▸ PROBLEM REQUIREMENTS
Report only how many lines below include "kubectl".

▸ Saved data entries
★ ★ ★ ★ ★ ★ ★

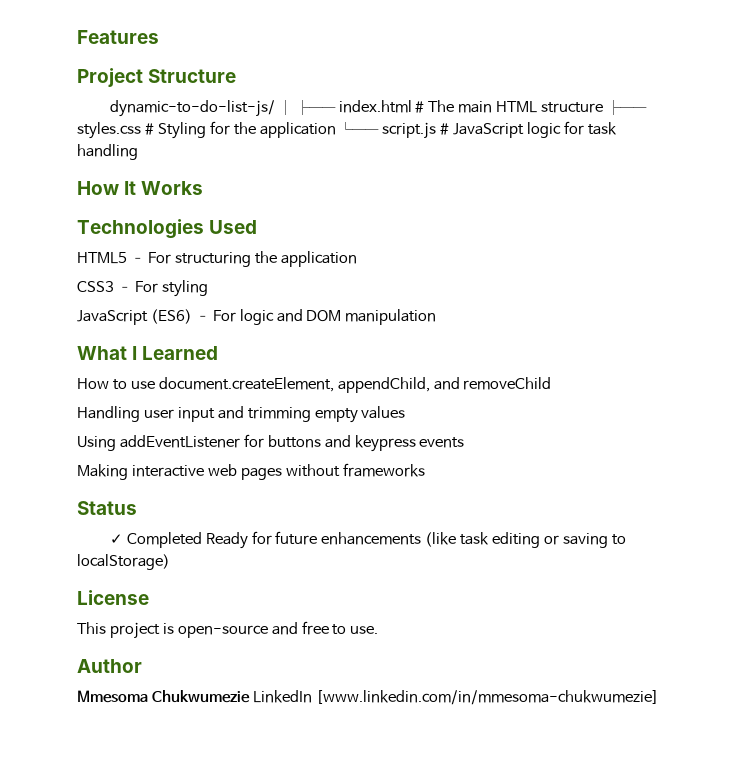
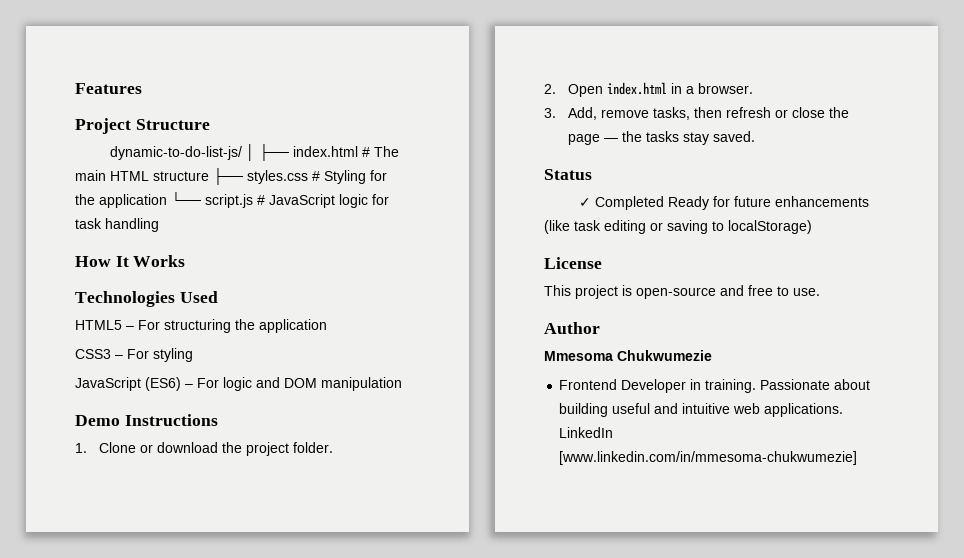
- What I Learned
- How to use document.createElement, appendChild, and removeChild
- Handling user input and trimming empty values
- Using addEventListener for buttons and keypress events
- Making interactive web pages without frameworks
+ Demo Instructions
+ 1. Clone or download the project folder.
+ 2. Open index.html in a browser.
+ 3. Add, remove tasks, then refresh or close the page — the tasks stay saved.
- Mmesoma Chukwumezie LinkedIn [www.linkedin.com/in/mmesoma-chukwumezie]
+ Mmesoma Chukwumezie
+ Frontend Developer in training. Passionate about building useful and intuitive web applications. LinkedIn [www.linkedin.com/in/mmesoma-chukwumezie]

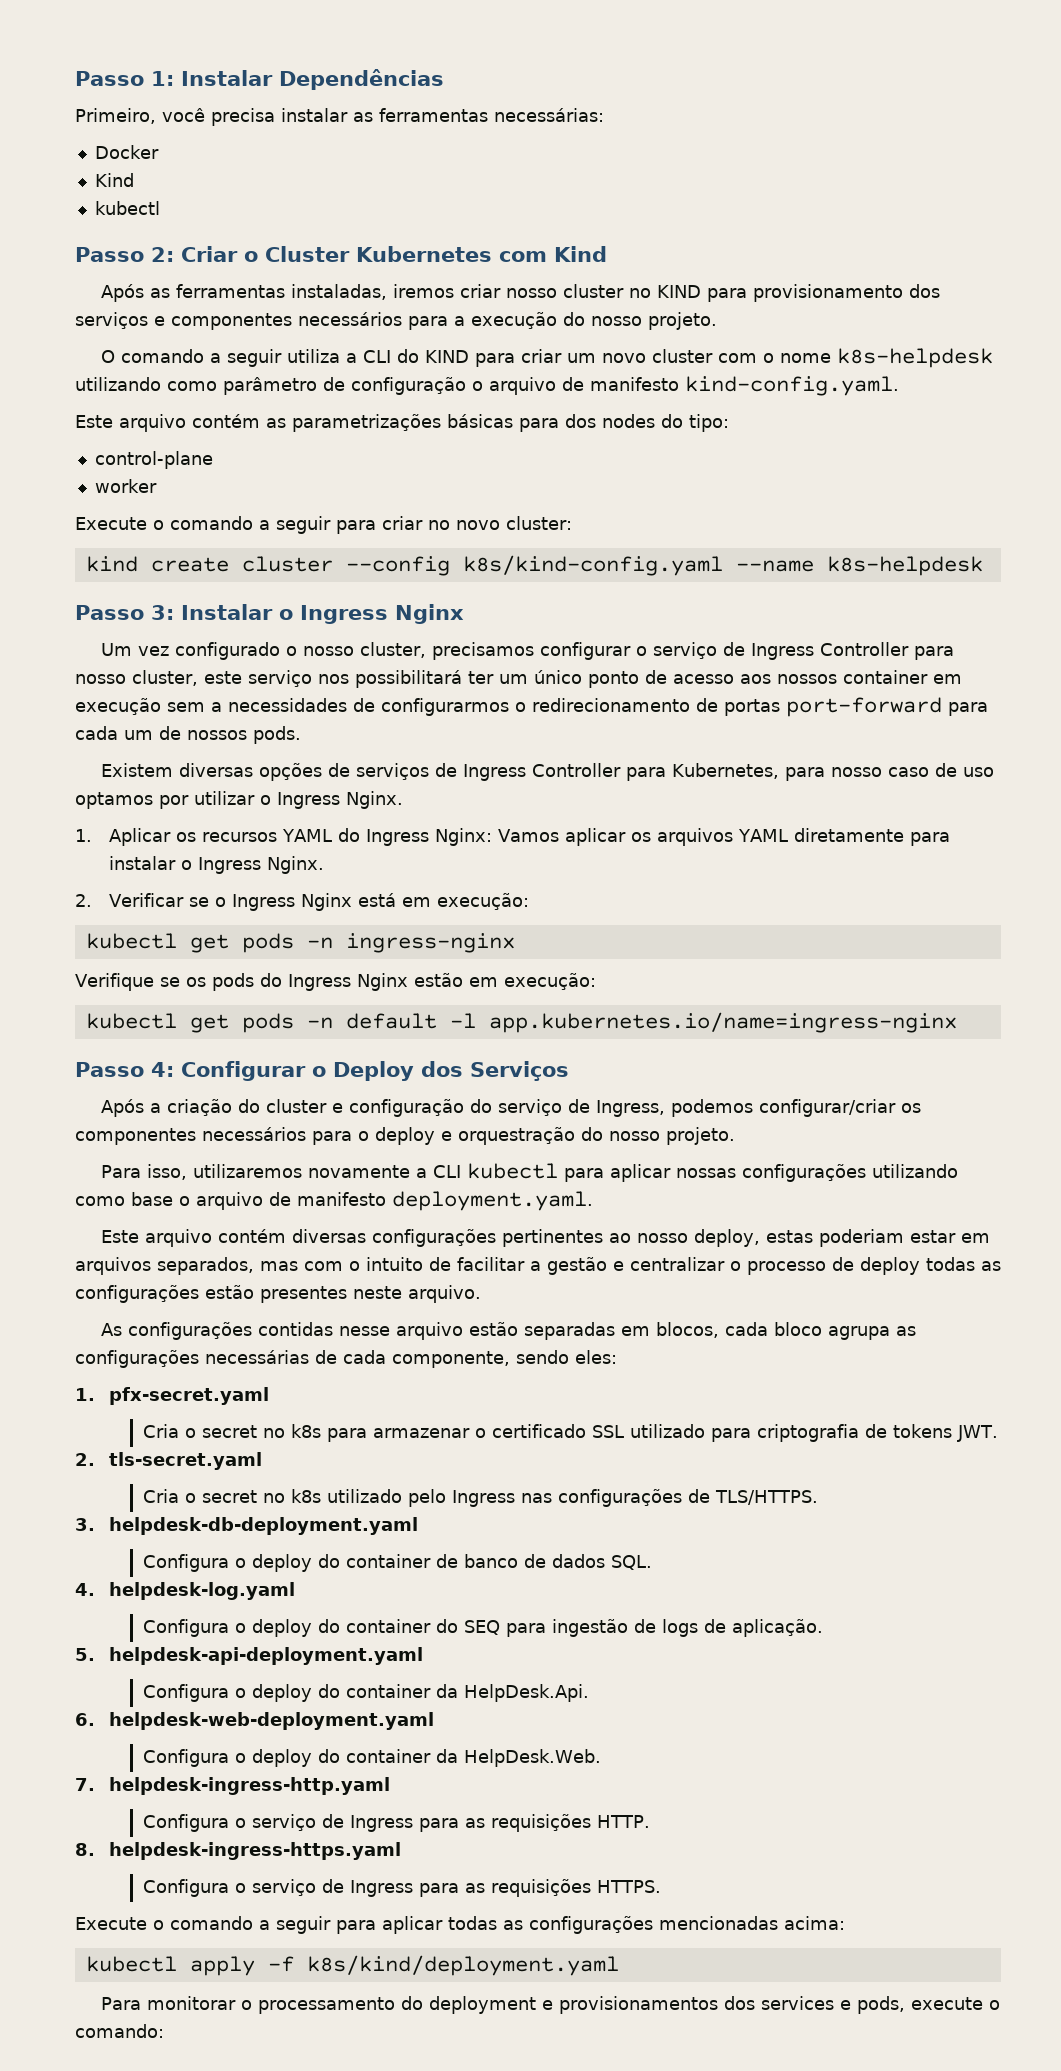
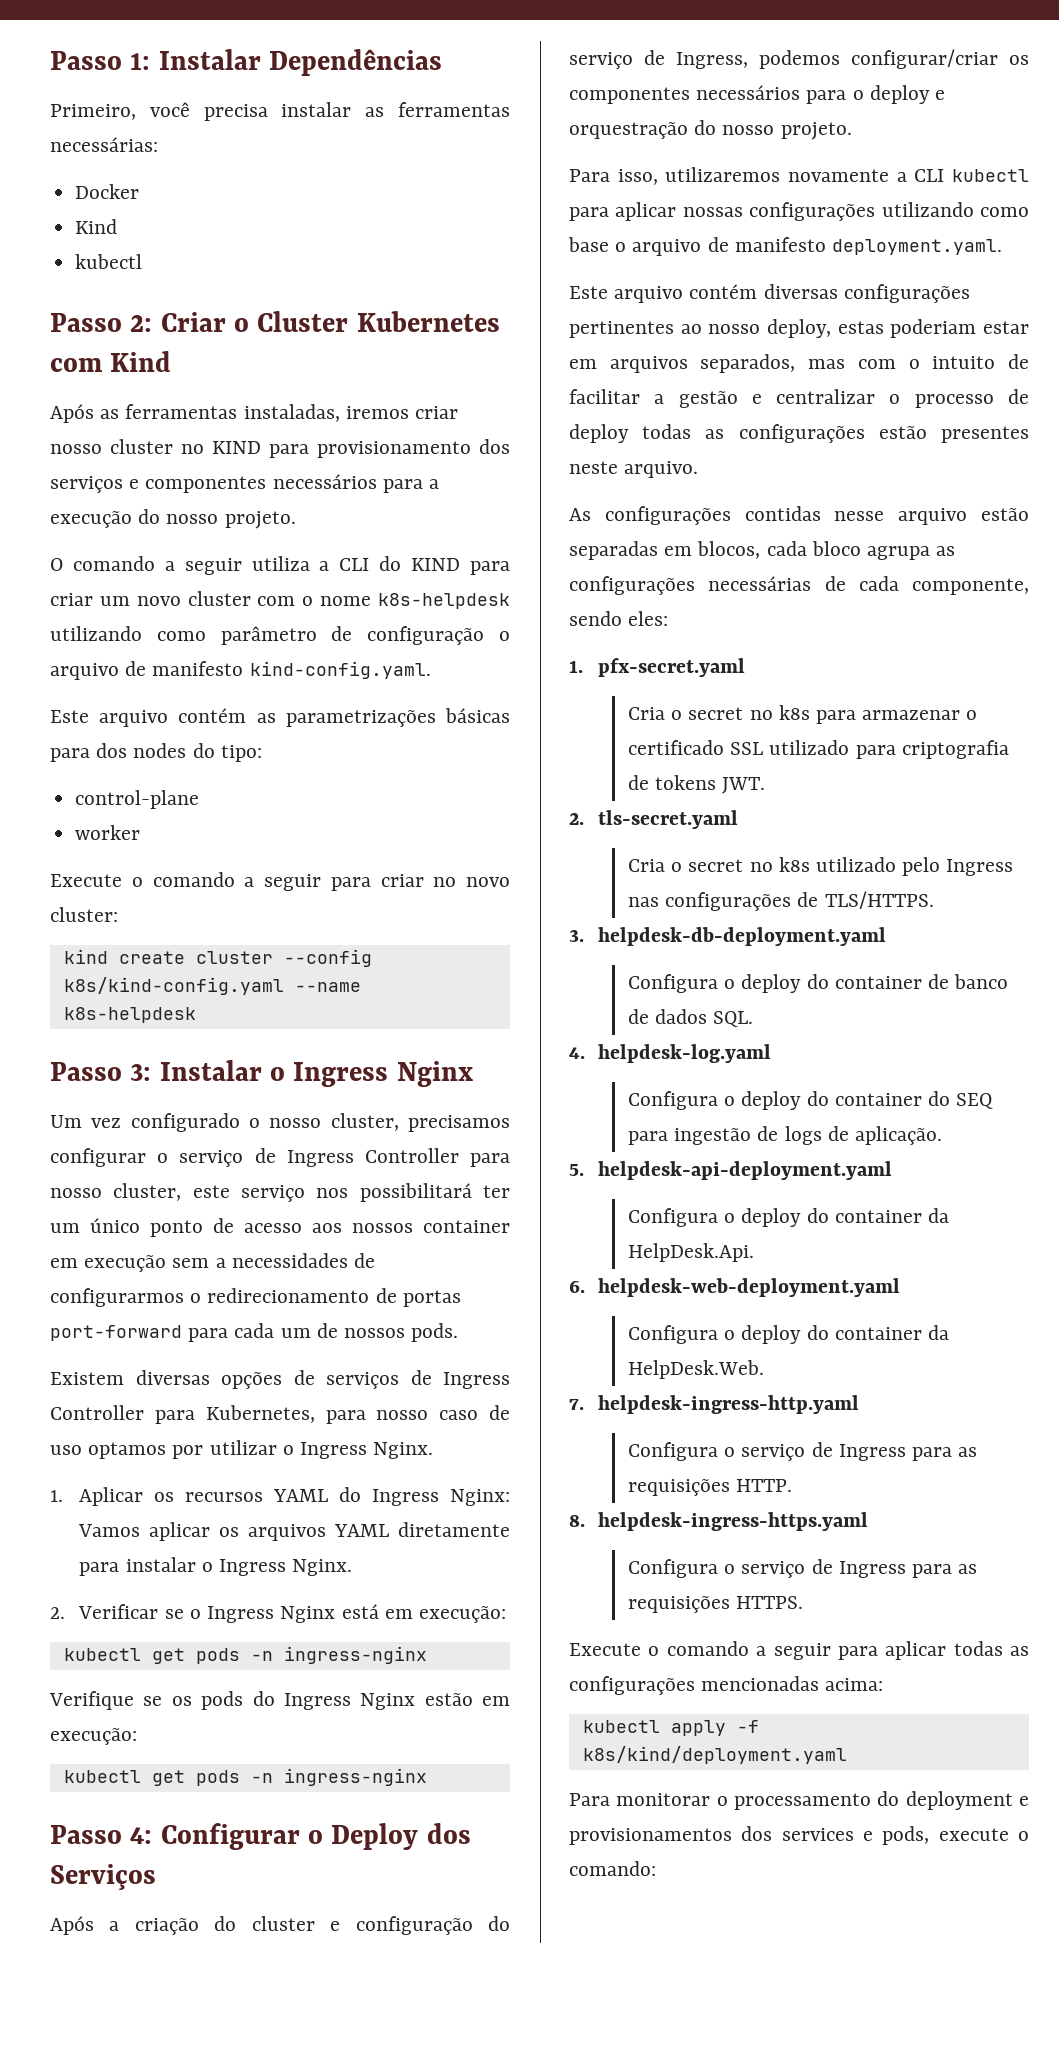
  Verifique se os pods do Ingress Nginx estão em execução:
- kubectl get pods -n default -l app.kubernetes.io/name=ingress-nginx
+ kubectl get pods -n ingress-nginx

★ ★ ★ ★ ★ ★ ★

▸ OUTPUT BELOW
2